O escândalo de corrupção da empresa estatal de petróleo acabou com a carreira dele. “Toda o seu entorno se envolveu em uma rede de corrupção na qual 20 bilhões de dólares desapareceram dos cofres públicos”, diz a acadêmica.

“Minha impressão foi que o problema de El Aissami com Maduro tinha a ver com dinheiro e negócios. Maduro precisava de caixa para enfrentar os desafios eleitorais, e El Aissami não soube explicar as contas para ele. Uma campanha sem dinheiro é uma condenação. Maduro se viu à beira de um processo eleitoral sem dinheiro para colocar nas ruas”, diz ela.

Andrés Caleca, economista, ex-presidente do Conselho Nacional Eleitoral da Venezuela e ex-candidato presidencial nas primárias da oposição, duvida que haja uma luta real contra a corrupção. “Eu não acredito nisso. Inclusive ainda continuam havendo denúncias de vendas ilegais de petróleo. De fato, o homem encarregado da PDVSA era um indicado de Tareck El Aissami, e é impossível que todo o esquema pudesse ter sido realizado sem que o segundo em comando soubesse disso.

Expurgo político?

“Não acho que o problema de fundo tenha sido a corrupção. Acho que provavelmente há um problema de expurgo político”, disse Caleca à DW. Mas ele observa que “o expurgo aconteceu no ano passado. O que é inexplicável é que a prisão tenha ocorrido um ano depois, quando todos os seus cúmplices foram presos no ano passado”.

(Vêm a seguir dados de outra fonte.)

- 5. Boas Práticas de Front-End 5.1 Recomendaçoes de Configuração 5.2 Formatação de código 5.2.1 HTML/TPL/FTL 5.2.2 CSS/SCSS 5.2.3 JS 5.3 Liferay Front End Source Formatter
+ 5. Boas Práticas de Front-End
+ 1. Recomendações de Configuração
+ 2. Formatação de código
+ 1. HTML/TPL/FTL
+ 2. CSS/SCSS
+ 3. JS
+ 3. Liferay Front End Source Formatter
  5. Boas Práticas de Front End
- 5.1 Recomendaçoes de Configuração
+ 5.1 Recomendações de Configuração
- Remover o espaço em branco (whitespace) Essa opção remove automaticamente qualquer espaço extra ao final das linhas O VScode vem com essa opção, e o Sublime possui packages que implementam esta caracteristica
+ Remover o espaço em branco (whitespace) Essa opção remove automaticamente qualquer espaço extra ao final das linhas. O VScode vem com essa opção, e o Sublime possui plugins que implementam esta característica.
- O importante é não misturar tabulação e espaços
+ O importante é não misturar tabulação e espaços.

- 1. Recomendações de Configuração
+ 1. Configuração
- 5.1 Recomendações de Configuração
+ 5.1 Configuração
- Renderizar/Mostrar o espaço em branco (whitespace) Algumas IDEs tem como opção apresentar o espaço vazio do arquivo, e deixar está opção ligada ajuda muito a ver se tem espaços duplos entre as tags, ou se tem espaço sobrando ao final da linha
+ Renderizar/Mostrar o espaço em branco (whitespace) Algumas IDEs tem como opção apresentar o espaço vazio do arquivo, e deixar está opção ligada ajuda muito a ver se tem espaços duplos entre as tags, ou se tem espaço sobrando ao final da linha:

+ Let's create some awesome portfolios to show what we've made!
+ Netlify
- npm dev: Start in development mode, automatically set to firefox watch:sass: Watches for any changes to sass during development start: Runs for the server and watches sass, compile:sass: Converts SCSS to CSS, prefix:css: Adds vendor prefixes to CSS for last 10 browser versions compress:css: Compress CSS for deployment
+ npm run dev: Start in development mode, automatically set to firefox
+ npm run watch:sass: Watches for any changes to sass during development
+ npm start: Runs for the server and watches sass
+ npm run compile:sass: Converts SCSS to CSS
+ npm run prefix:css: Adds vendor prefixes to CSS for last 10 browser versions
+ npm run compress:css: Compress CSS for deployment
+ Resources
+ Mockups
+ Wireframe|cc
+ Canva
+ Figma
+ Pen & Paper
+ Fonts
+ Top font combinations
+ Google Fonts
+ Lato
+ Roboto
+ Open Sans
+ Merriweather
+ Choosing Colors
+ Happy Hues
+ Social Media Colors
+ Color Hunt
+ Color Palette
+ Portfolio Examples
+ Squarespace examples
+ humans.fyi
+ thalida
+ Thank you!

Na opinião dele, o momento da prisão pode ser devido a uma tentativa do governo de mostrar, no período que antecede as eleições, que punirá os corruptos. “Acima de tudo, dado o grau de desespero das bases chavistas e ex-chavistas, por verem todos os dias como a elite governante enriqueceu, enquanto o povo ficou cada vez mais pobre, essa pode ter sido uma intenção. Mas, se for esse o caso, tenho certeza de que será inútil”, ressalta, afirmando que “o povo não está mais acreditando nisso”.

De acordo com Beatriz Fernández, o governo poderia estar “tentando matar vários coelhos com uma cajadada só”. Por exemplo, “para mostrar um compromisso com a luta contra a corrupção e a impunidade que vai até a base mais dura do chavismo, como uma mensagem eleitoral, buscando reconquistar as pessoas que se sentiram enganadas, mas também enviando uma mensagem de alerta para aqueles que fazem parte da nomenklatura”.

Outro objetivo poderia dar uma mostra de “bom comportamento em relação aos Estados Unidos, que está prestes a emitir seu veredito sobre as sanções no próximo 18 de abril”. A acadêmica também menciona o interesse do governo em “controlar a agenda noticiosa”.

“Mostrar Tareck El Aissami agora faz parte de uma estratégia de comunicação para distrair a opinião pública de outros eventos políticos”, diz Fernández.